Study material:
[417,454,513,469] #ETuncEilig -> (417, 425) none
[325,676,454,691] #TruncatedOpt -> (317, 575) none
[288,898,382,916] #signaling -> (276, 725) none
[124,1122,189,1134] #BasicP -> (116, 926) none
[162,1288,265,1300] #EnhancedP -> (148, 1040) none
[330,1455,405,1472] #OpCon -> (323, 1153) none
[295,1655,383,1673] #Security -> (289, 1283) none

==

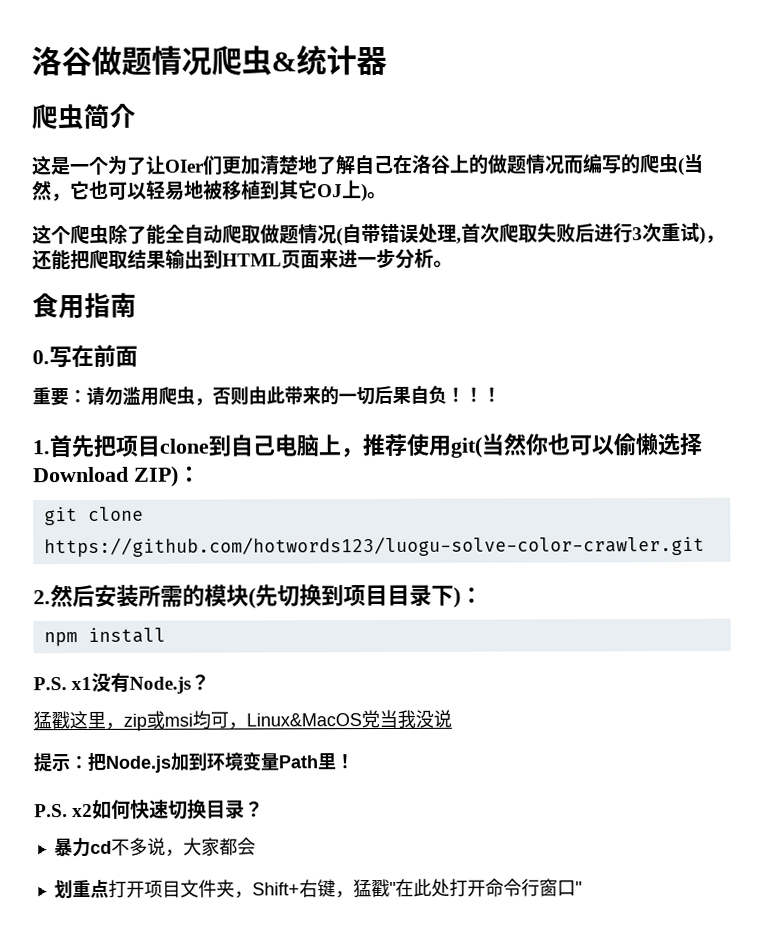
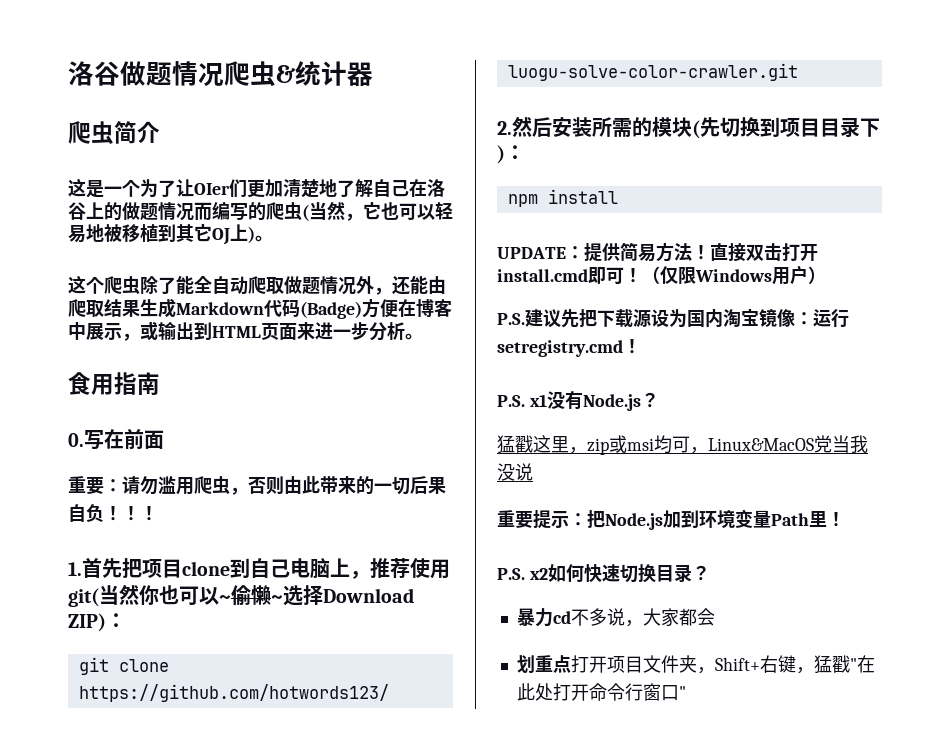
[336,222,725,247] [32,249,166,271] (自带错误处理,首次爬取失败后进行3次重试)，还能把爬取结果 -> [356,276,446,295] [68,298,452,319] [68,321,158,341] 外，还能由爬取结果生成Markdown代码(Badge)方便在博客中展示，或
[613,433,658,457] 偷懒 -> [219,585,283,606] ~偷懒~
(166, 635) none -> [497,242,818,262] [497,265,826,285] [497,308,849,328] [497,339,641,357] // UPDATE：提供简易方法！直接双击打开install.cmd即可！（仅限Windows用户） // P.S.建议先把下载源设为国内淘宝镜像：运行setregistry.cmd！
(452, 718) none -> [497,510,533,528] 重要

Problem details: For the listing above, print only the lines starting at the line containing "[124,1122,189,1134] #BasicP ->" and ending at the line containing "[295,1655,383,1673] #Security ->", exactly, both included.

Problem solution:
[124,1122,189,1134] #BasicP -> (116, 926) none
[162,1288,265,1300] #EnhancedP -> (148, 1040) none
[330,1455,405,1472] #OpCon -> (323, 1153) none
[295,1655,383,1673] #Security -> (289, 1283) none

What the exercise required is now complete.